All lines of the records below that contain the word "ffffff" must be listed.

[GIVEN DATA — start]

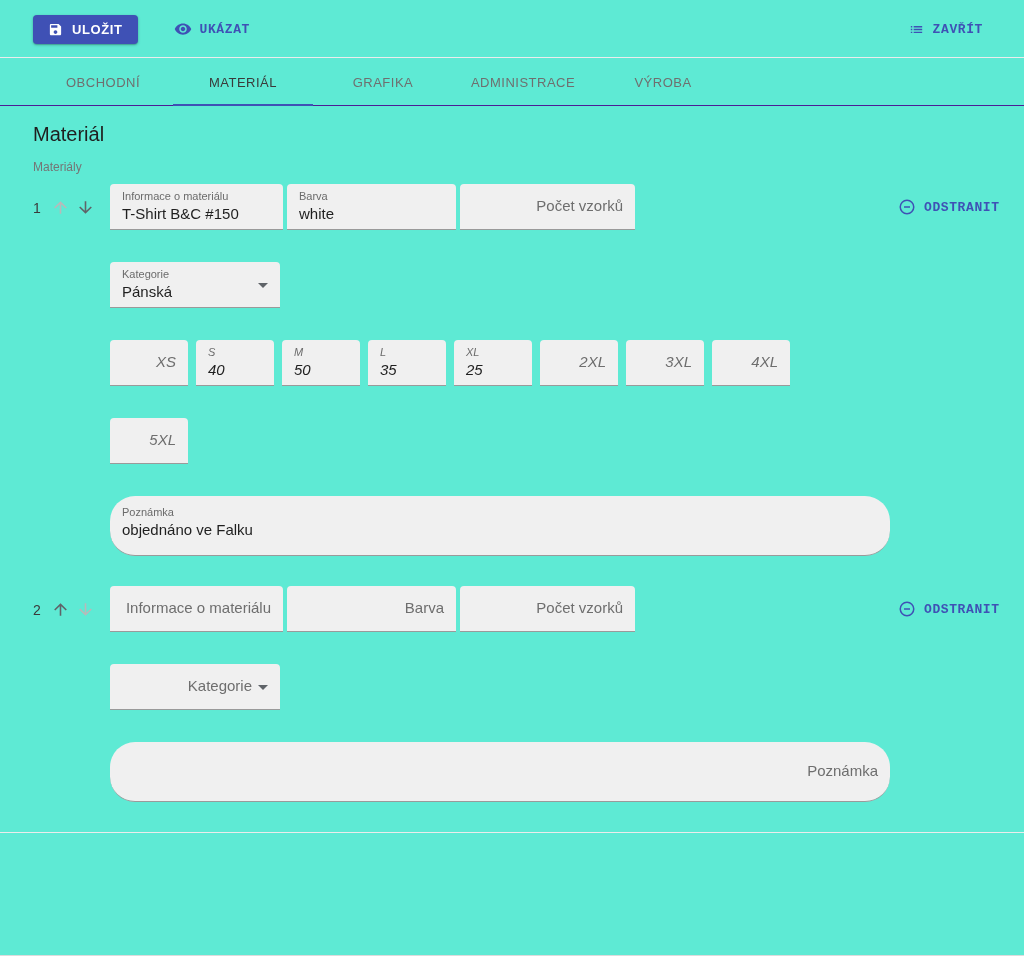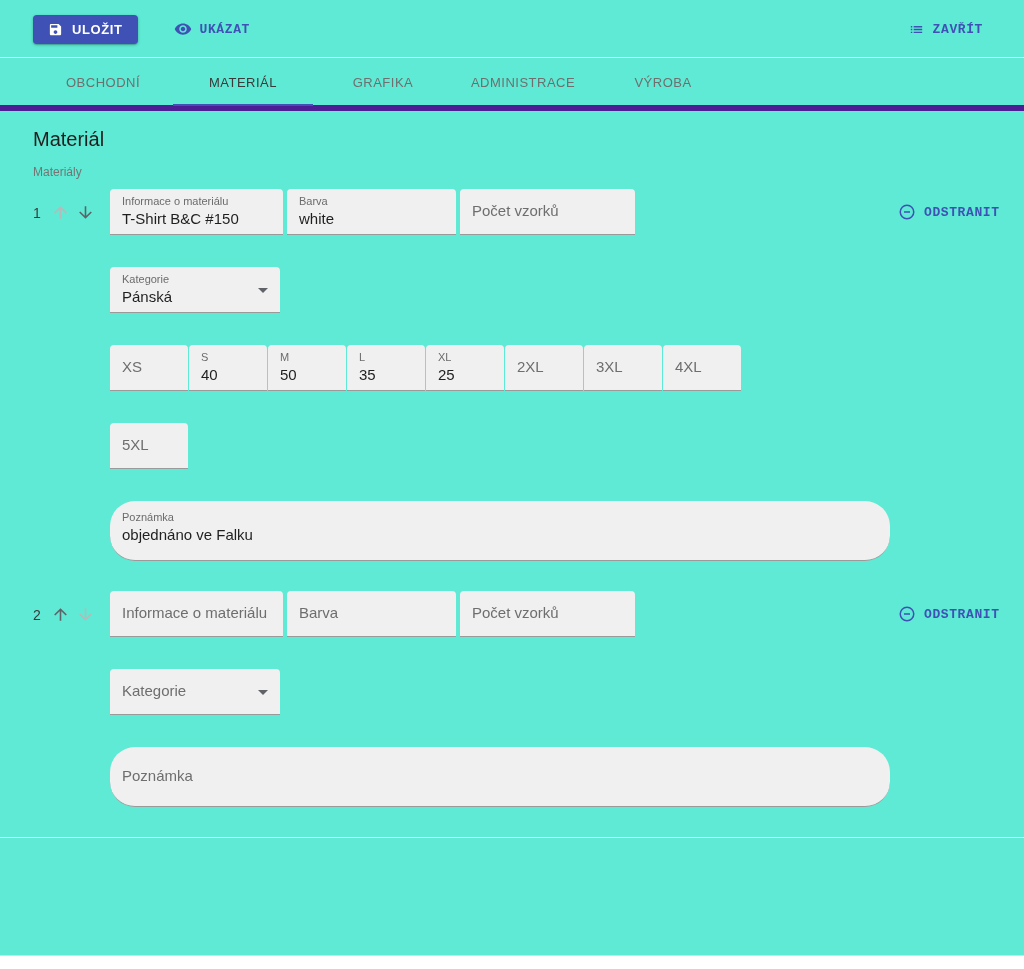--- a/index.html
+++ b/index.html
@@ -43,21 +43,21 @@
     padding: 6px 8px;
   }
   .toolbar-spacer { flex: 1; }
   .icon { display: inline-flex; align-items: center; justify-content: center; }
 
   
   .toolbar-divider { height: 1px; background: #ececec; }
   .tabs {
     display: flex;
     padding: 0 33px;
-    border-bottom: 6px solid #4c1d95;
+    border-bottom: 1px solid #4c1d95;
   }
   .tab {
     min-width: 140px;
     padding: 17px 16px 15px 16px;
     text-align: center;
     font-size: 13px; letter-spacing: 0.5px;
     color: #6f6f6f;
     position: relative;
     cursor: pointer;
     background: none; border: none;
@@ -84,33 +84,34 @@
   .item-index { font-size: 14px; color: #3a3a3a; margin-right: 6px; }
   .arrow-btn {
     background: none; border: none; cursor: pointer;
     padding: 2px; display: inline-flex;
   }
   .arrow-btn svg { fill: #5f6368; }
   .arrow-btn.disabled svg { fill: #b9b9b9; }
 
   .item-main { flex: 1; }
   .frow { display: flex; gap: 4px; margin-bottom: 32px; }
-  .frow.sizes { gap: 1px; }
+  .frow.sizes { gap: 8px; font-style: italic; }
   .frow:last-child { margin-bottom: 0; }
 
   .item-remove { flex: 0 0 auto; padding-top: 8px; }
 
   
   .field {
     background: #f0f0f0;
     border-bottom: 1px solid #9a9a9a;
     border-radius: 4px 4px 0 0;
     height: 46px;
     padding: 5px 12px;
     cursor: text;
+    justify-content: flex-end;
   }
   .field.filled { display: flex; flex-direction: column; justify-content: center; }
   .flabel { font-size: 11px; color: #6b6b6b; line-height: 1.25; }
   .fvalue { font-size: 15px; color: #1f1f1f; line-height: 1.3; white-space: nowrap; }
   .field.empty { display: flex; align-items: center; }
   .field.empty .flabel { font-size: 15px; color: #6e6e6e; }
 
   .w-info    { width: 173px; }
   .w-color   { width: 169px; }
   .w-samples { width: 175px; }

[GIVEN DATA — finish]
[GIVEN DATA — start]

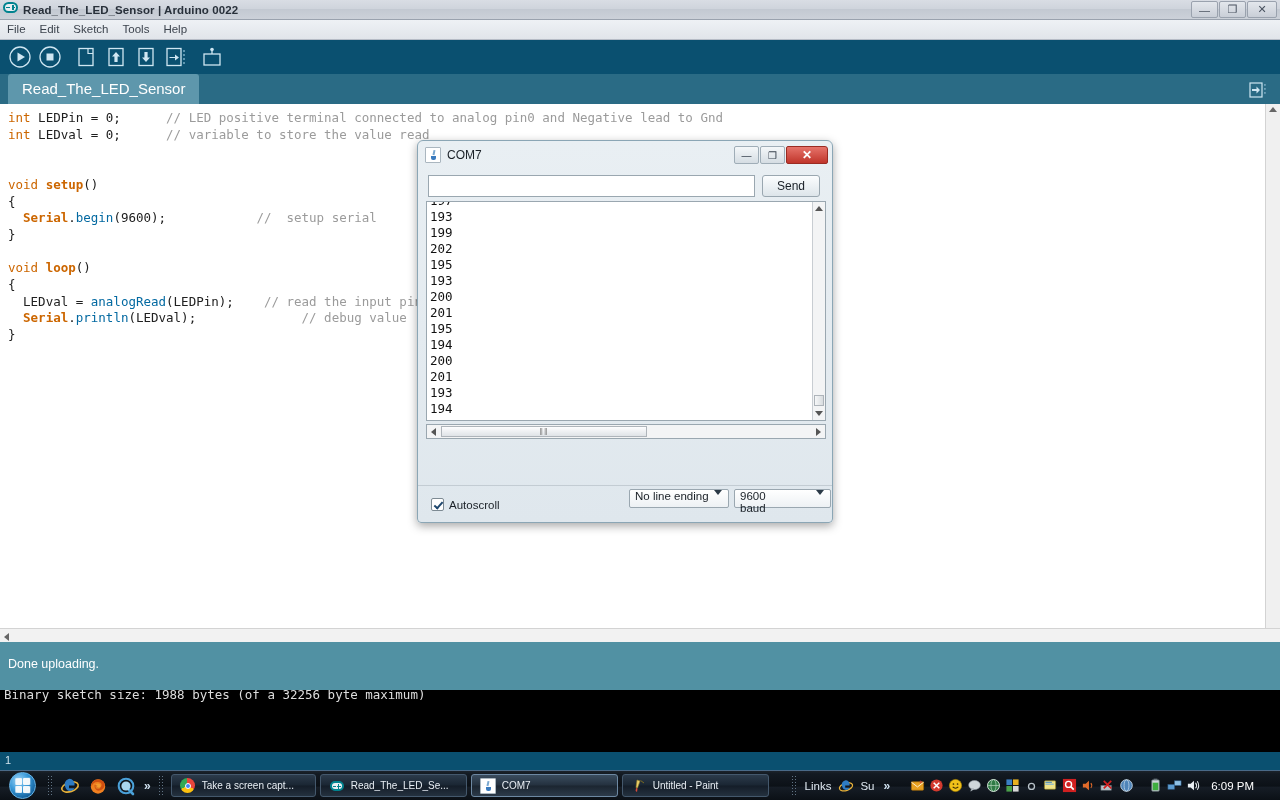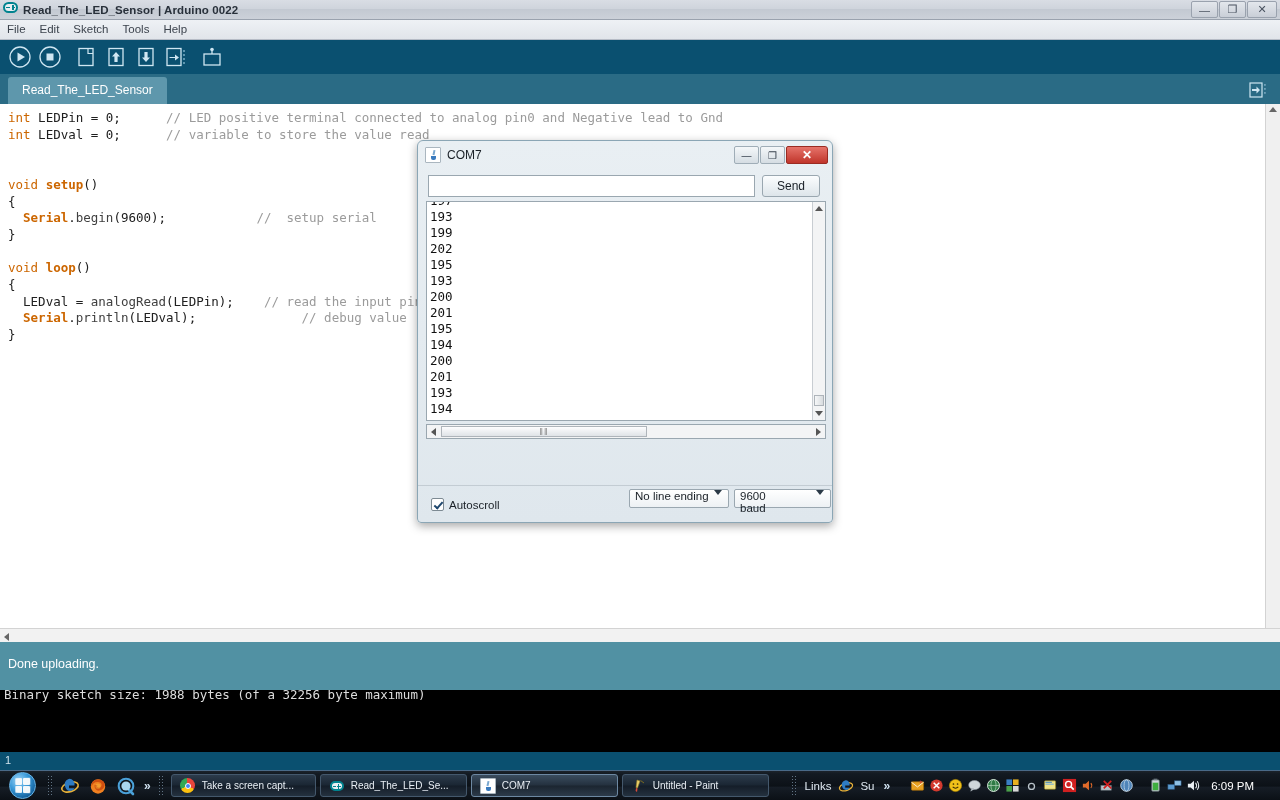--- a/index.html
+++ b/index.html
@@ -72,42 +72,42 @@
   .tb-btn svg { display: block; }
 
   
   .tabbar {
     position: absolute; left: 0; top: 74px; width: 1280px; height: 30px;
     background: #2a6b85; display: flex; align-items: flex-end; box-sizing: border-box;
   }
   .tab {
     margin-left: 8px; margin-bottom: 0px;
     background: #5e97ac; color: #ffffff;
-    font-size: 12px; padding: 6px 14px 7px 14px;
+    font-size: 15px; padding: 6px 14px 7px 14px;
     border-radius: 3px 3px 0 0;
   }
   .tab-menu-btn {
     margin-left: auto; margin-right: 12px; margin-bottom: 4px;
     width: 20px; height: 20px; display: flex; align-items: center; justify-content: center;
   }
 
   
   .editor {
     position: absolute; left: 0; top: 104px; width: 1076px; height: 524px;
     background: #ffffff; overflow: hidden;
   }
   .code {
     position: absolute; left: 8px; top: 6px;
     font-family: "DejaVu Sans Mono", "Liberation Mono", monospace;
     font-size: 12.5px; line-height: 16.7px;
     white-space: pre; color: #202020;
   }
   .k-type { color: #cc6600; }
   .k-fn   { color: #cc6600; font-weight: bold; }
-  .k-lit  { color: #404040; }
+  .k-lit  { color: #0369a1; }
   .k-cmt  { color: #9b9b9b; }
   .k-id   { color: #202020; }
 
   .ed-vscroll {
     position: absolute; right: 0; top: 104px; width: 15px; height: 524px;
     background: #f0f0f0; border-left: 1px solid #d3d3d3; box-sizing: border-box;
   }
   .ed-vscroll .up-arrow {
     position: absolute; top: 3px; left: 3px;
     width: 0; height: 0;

[GIVEN DATA — finish]

**TASK RESPONSE**
     background: #5e97ac; color: #ffffff;
     background: #ffffff; overflow: hidden;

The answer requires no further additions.